(Data for analysis)
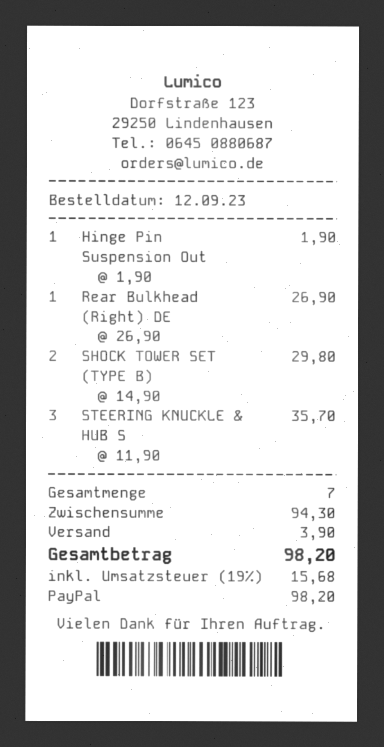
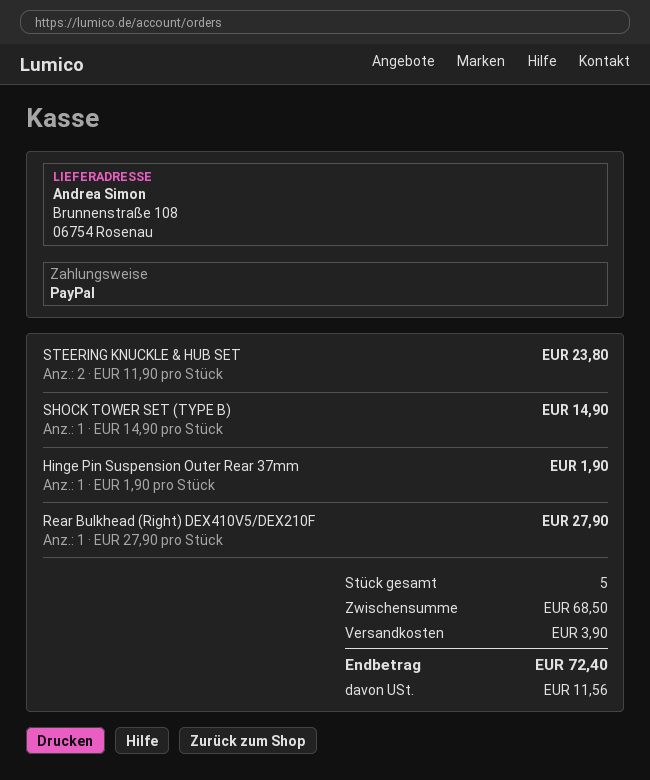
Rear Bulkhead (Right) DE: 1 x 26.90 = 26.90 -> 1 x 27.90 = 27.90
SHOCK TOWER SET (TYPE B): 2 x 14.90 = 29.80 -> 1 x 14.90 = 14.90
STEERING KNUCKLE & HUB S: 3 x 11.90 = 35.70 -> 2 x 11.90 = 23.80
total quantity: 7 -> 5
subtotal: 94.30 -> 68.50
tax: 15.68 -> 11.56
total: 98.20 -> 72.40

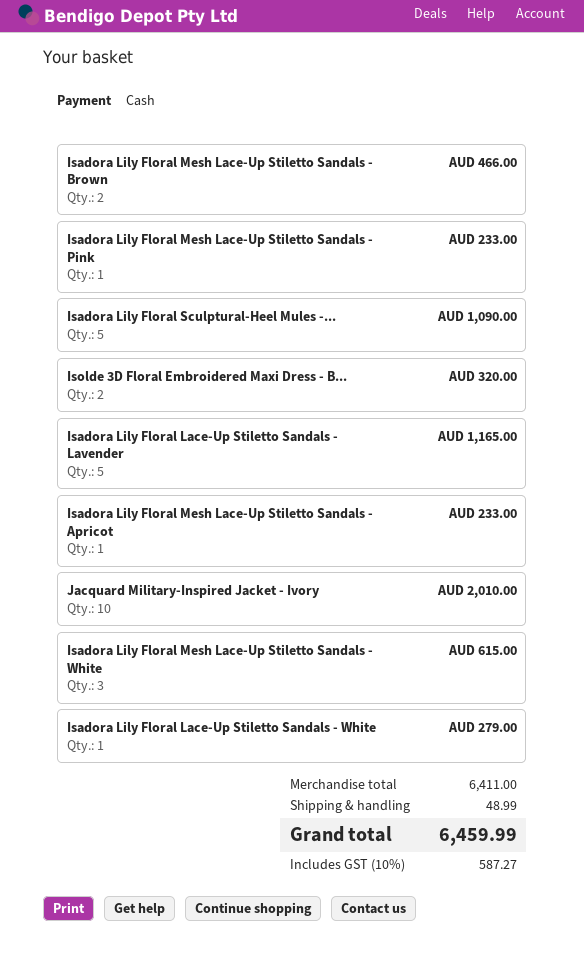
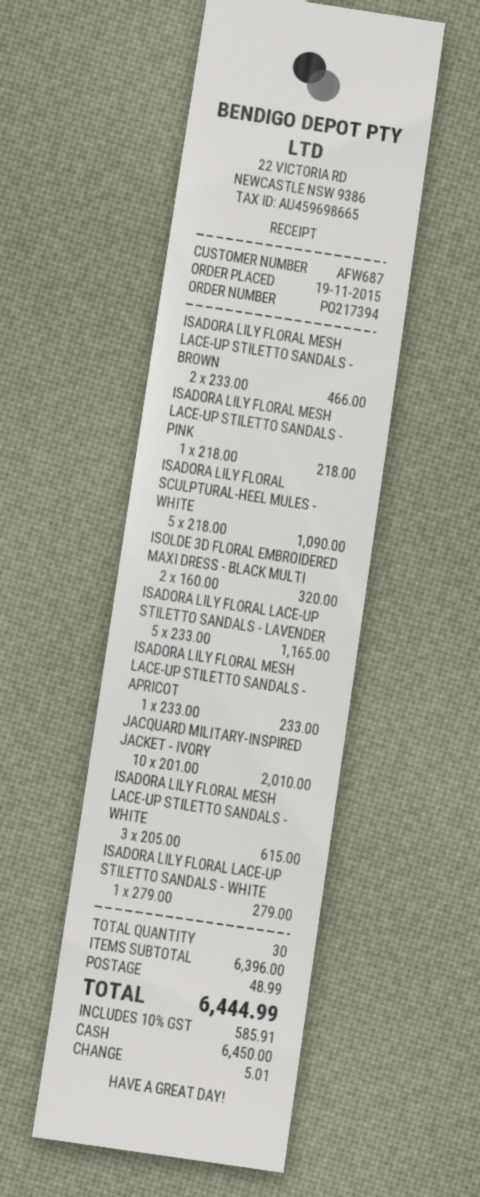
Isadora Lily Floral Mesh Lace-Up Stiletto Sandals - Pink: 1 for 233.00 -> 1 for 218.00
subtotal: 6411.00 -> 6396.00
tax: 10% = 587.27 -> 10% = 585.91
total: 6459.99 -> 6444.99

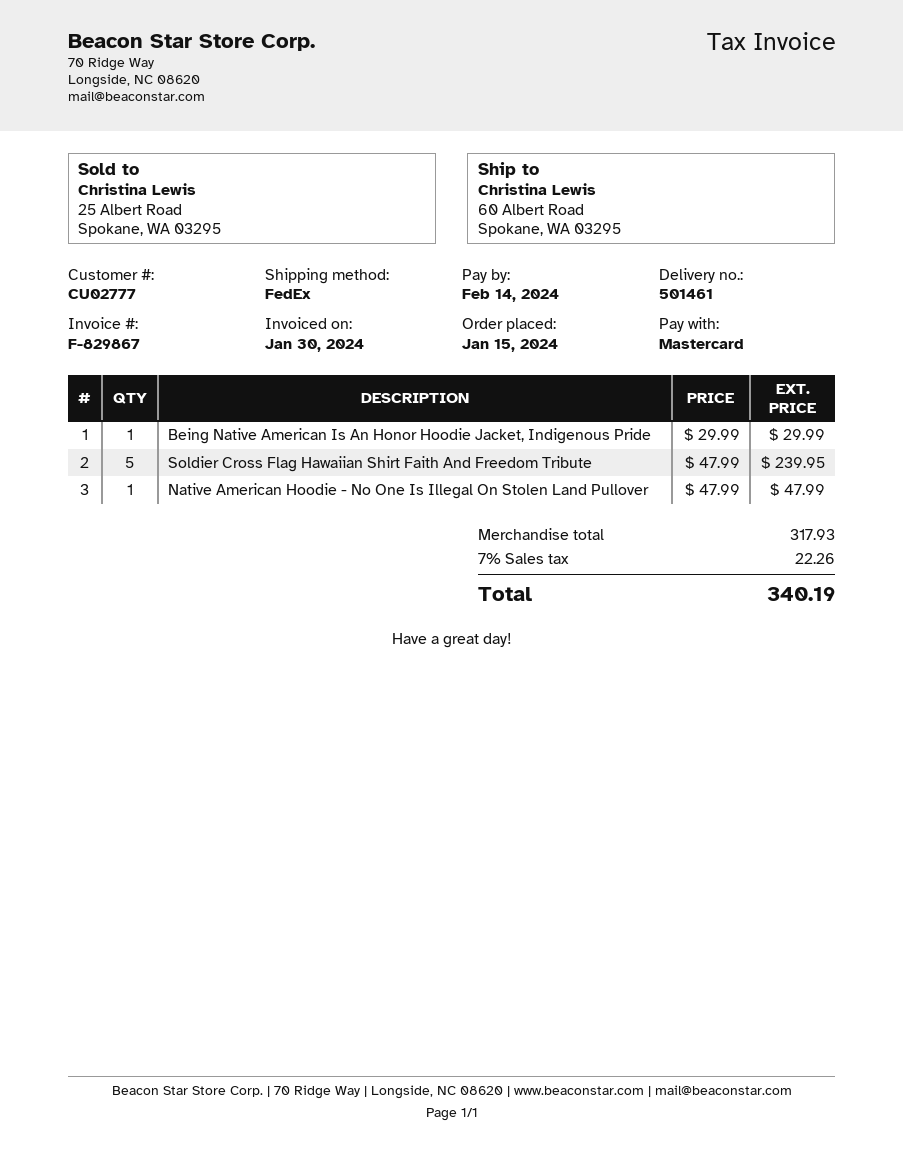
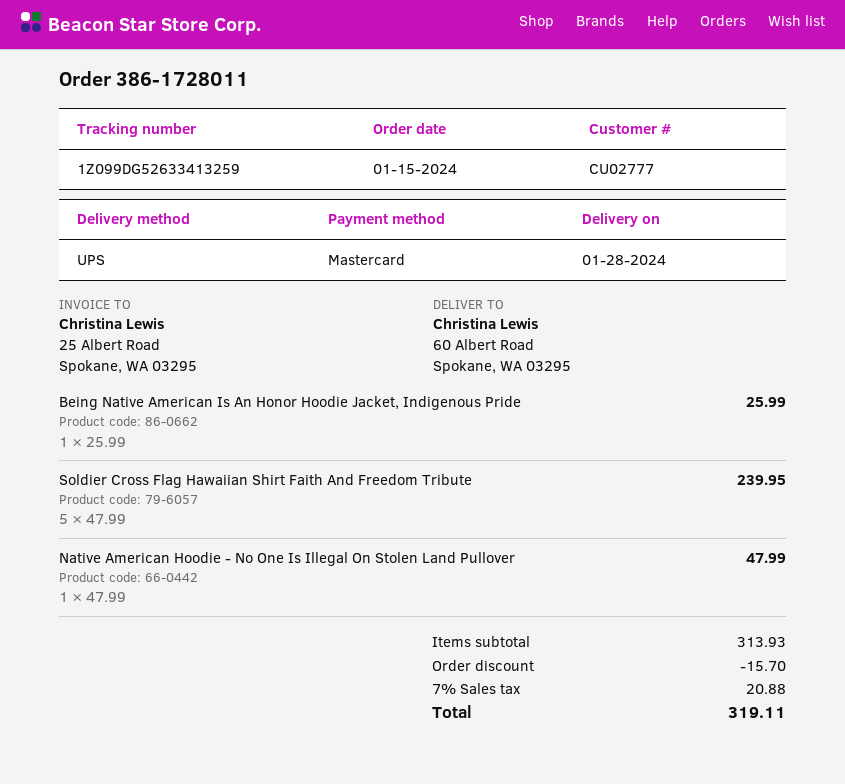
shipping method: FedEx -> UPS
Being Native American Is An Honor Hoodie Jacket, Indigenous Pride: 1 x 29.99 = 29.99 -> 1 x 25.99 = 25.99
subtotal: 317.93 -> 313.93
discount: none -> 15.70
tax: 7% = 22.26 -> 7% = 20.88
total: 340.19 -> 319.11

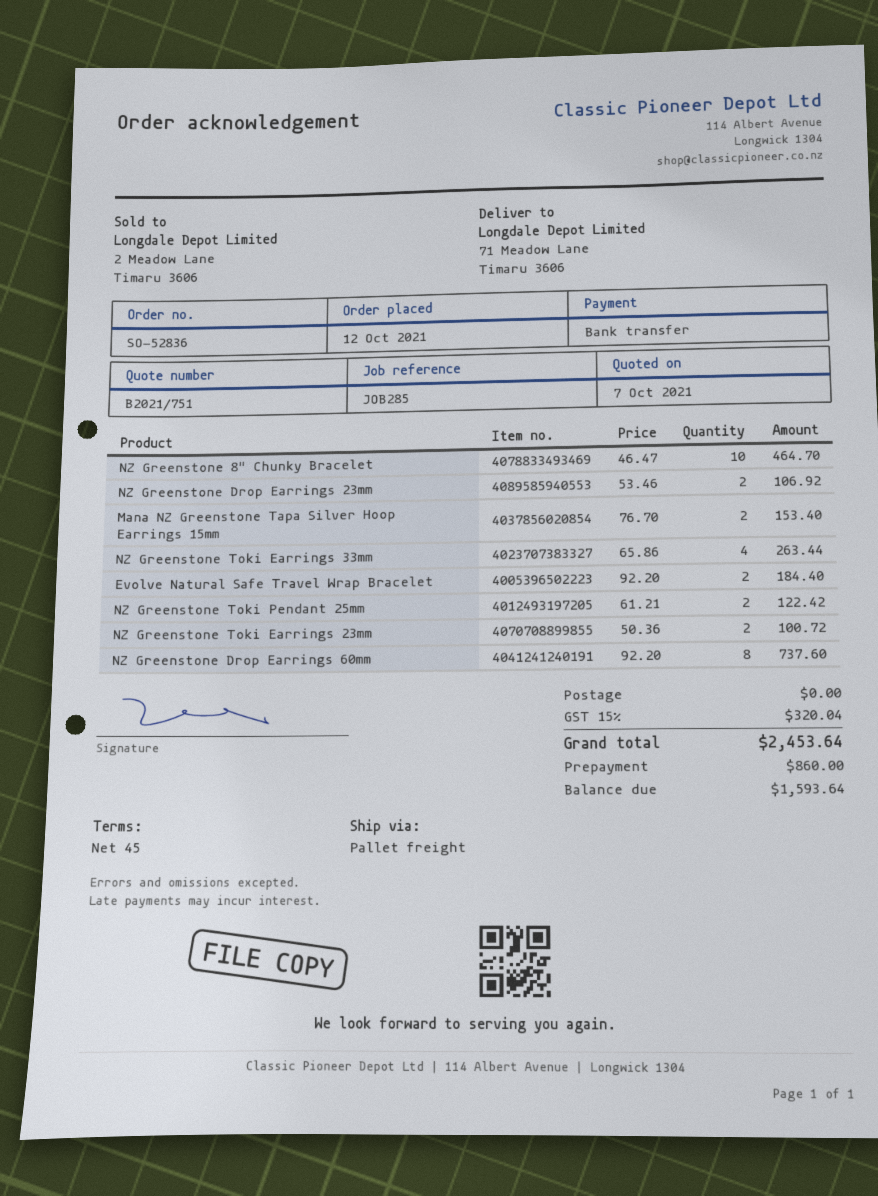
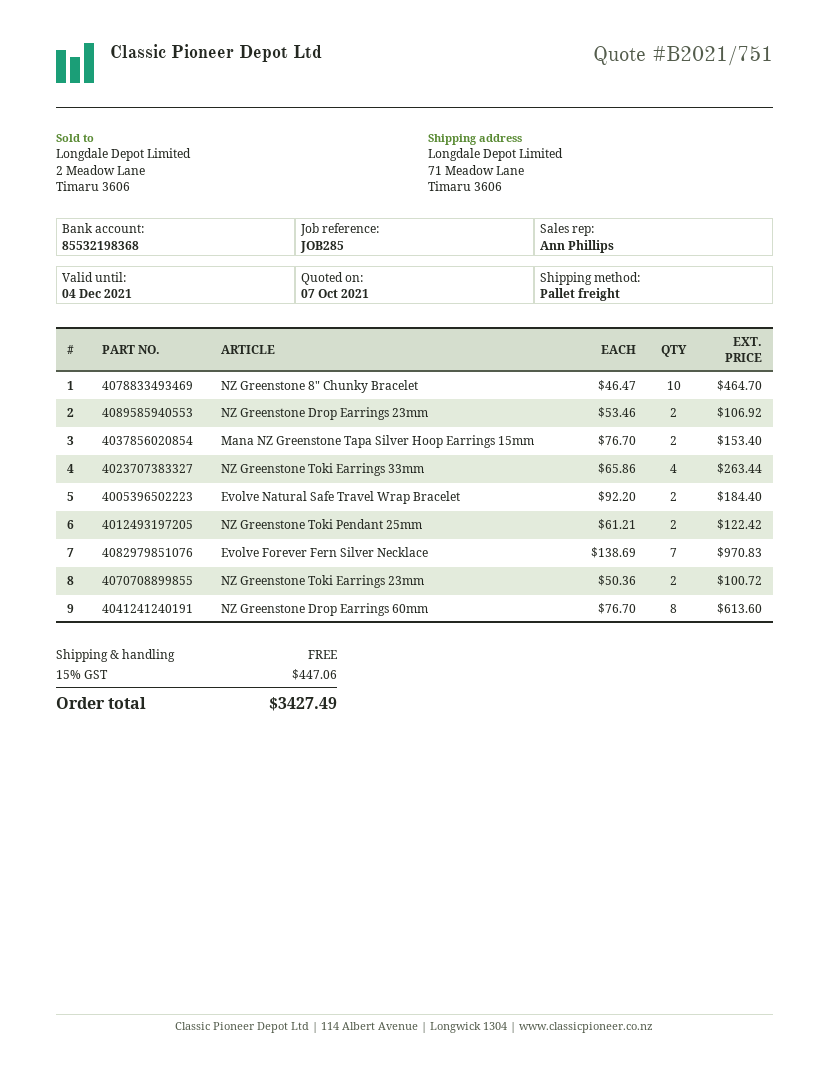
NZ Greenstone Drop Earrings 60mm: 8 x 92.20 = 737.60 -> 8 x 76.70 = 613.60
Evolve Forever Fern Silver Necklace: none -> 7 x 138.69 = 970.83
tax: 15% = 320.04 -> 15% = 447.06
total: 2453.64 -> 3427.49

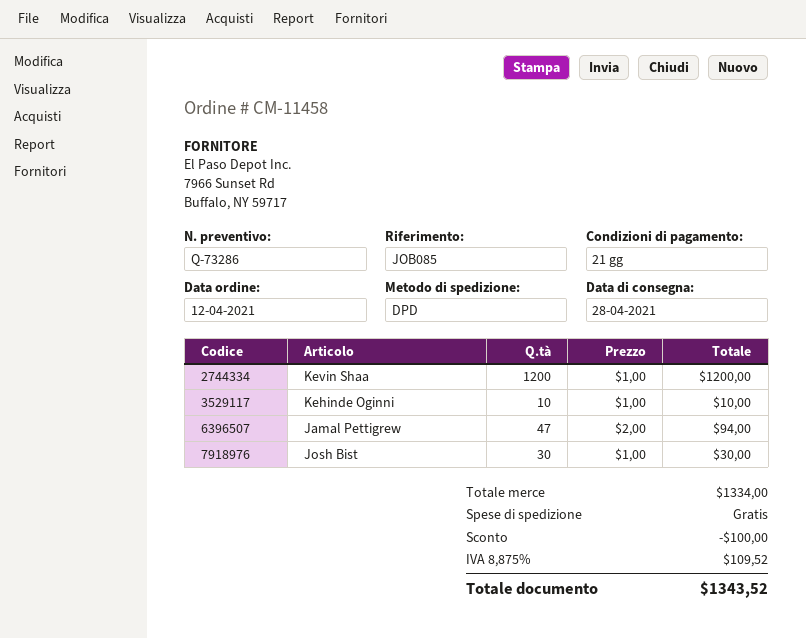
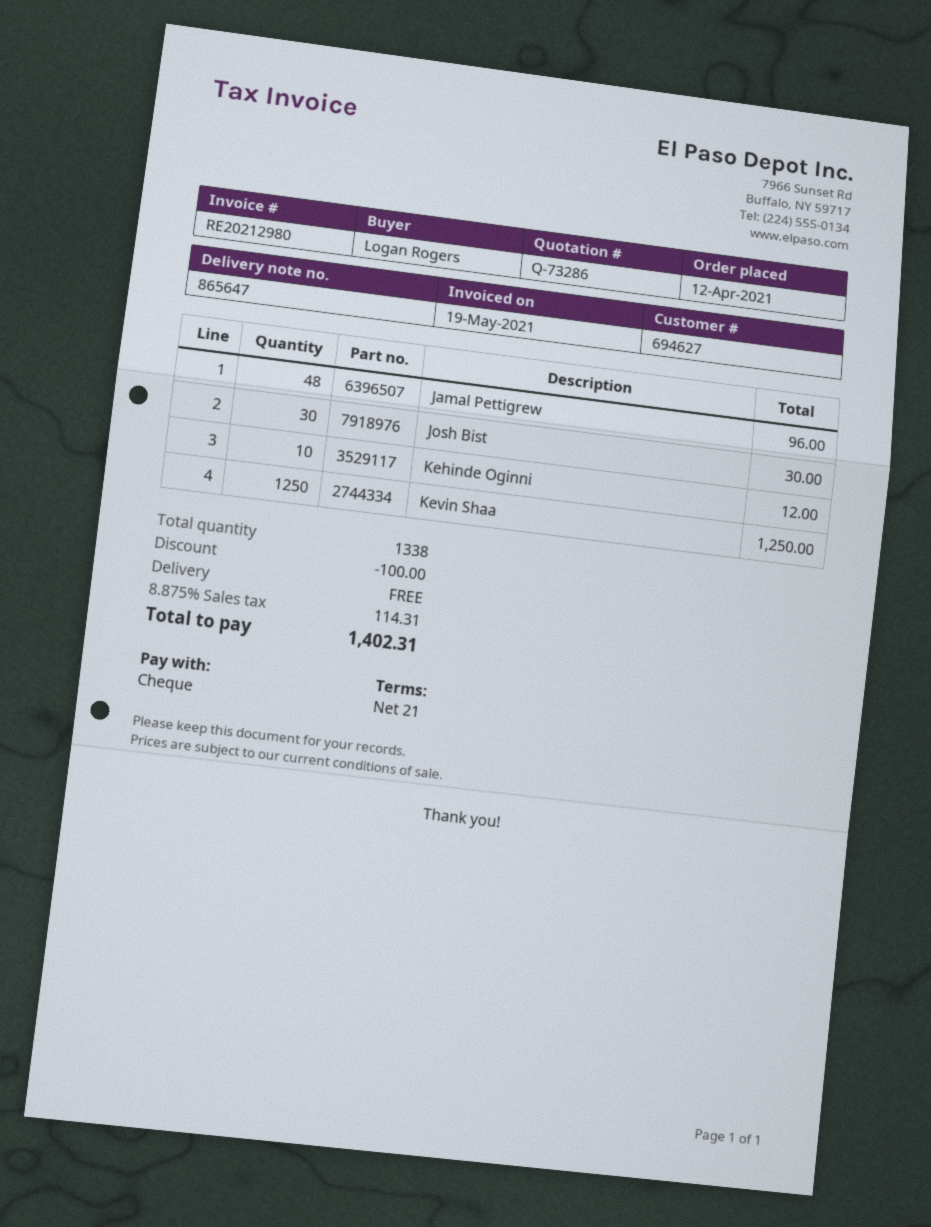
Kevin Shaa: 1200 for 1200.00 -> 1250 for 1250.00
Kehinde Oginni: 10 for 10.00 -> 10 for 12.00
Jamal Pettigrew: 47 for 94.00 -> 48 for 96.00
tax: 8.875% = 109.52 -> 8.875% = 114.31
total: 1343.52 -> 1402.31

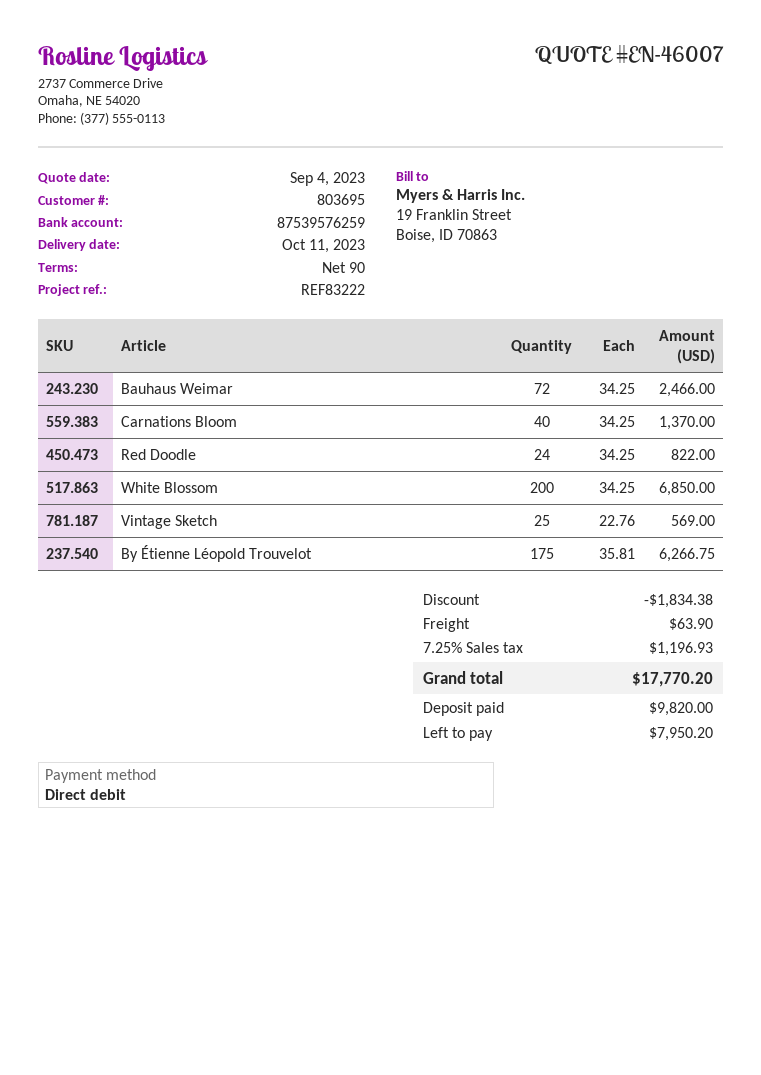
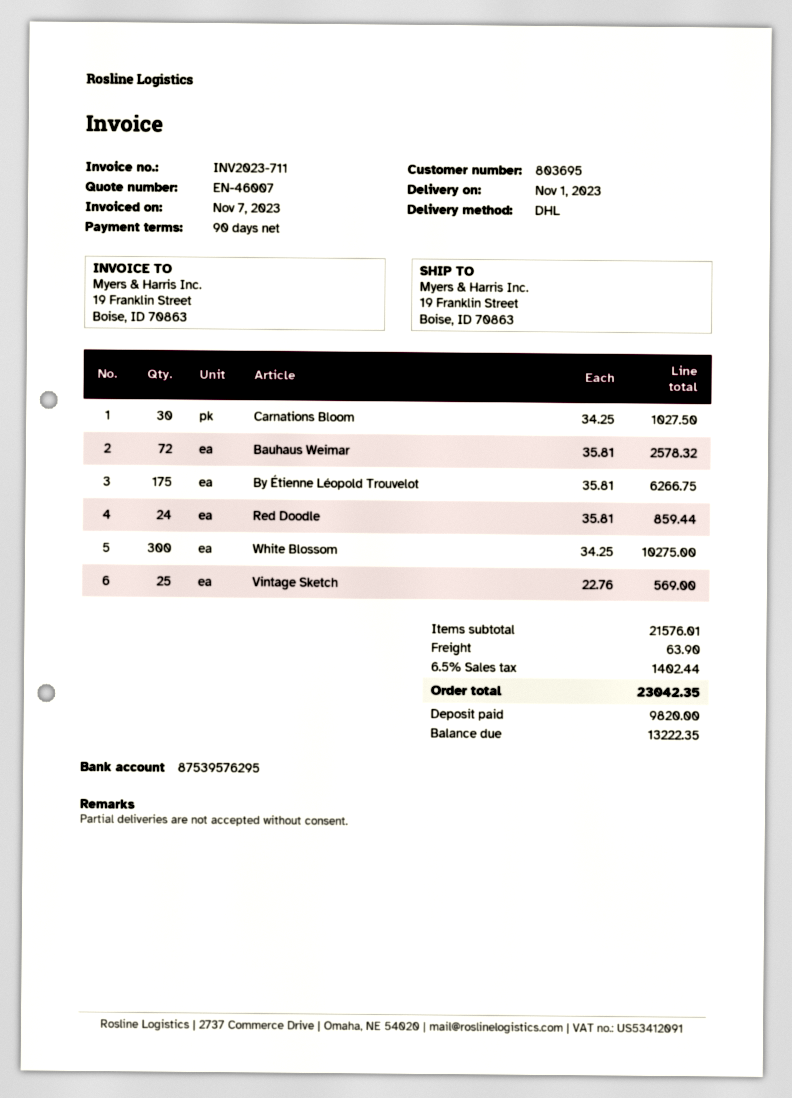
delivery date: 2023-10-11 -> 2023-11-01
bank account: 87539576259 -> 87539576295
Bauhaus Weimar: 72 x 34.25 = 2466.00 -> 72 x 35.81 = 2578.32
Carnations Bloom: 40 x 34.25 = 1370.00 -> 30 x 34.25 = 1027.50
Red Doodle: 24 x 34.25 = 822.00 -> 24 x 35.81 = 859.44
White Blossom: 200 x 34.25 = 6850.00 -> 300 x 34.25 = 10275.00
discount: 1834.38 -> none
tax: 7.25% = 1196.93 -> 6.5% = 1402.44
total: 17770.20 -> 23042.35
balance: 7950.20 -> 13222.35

(Exercise)
Line by line, write out the data above exactly, without the pictures.

(Response area)
Rear Bulkhead (Right) DE: 1 x 26.90 = 26.90 -> 1 x 27.90 = 27.90
SHOCK TOWER SET (TYPE B): 2 x 14.90 = 29.80 -> 1 x 14.90 = 14.90
STEERING KNUCKLE & HUB S: 3 x 11.90 = 35.70 -> 2 x 11.90 = 23.80
total quantity: 7 -> 5
subtotal: 94.30 -> 68.50
tax: 15.68 -> 11.56
total: 98.20 -> 72.40

Isadora Lily Floral Mesh Lace-Up Stiletto Sandals - Pink: 1 for 233.00 -> 1 for 218.00
subtotal: 6411.00 -> 6396.00
tax: 10% = 587.27 -> 10% = 585.91
total: 6459.99 -> 6444.99

shipping method: FedEx -> UPS
Being Native American Is An Honor Hoodie Jacket, Indigenous Pride: 1 x 29.99 = 29.99 -> 1 x 25.99 = 25.99
subtotal: 317.93 -> 313.93
discount: none -> 15.70
tax: 7% = 22.26 -> 7% = 20.88
total: 340.19 -> 319.11

NZ Greenstone Drop Earrings 60mm: 8 x 92.20 = 737.60 -> 8 x 76.70 = 613.60
Evolve Forever Fern Silver Necklace: none -> 7 x 138.69 = 970.83
tax: 15% = 320.04 -> 15% = 447.06
total: 2453.64 -> 3427.49

Kevin Shaa: 1200 for 1200.00 -> 1250 for 1250.00
Kehinde Oginni: 10 for 10.00 -> 10 for 12.00
Jamal Pettigrew: 47 for 94.00 -> 48 for 96.00
tax: 8.875% = 109.52 -> 8.875% = 114.31
total: 1343.52 -> 1402.31

delivery date: 2023-10-11 -> 2023-11-01
bank account: 87539576259 -> 87539576295
Bauhaus Weimar: 72 x 34.25 = 2466.00 -> 72 x 35.81 = 2578.32
Carnations Bloom: 40 x 34.25 = 1370.00 -> 30 x 34.25 = 1027.50
Red Doodle: 24 x 34.25 = 822.00 -> 24 x 35.81 = 859.44
White Blossom: 200 x 34.25 = 6850.00 -> 300 x 34.25 = 10275.00
discount: 1834.38 -> none
tax: 7.25% = 1196.93 -> 6.5% = 1402.44
total: 17770.20 -> 23042.35
balance: 7950.20 -> 13222.35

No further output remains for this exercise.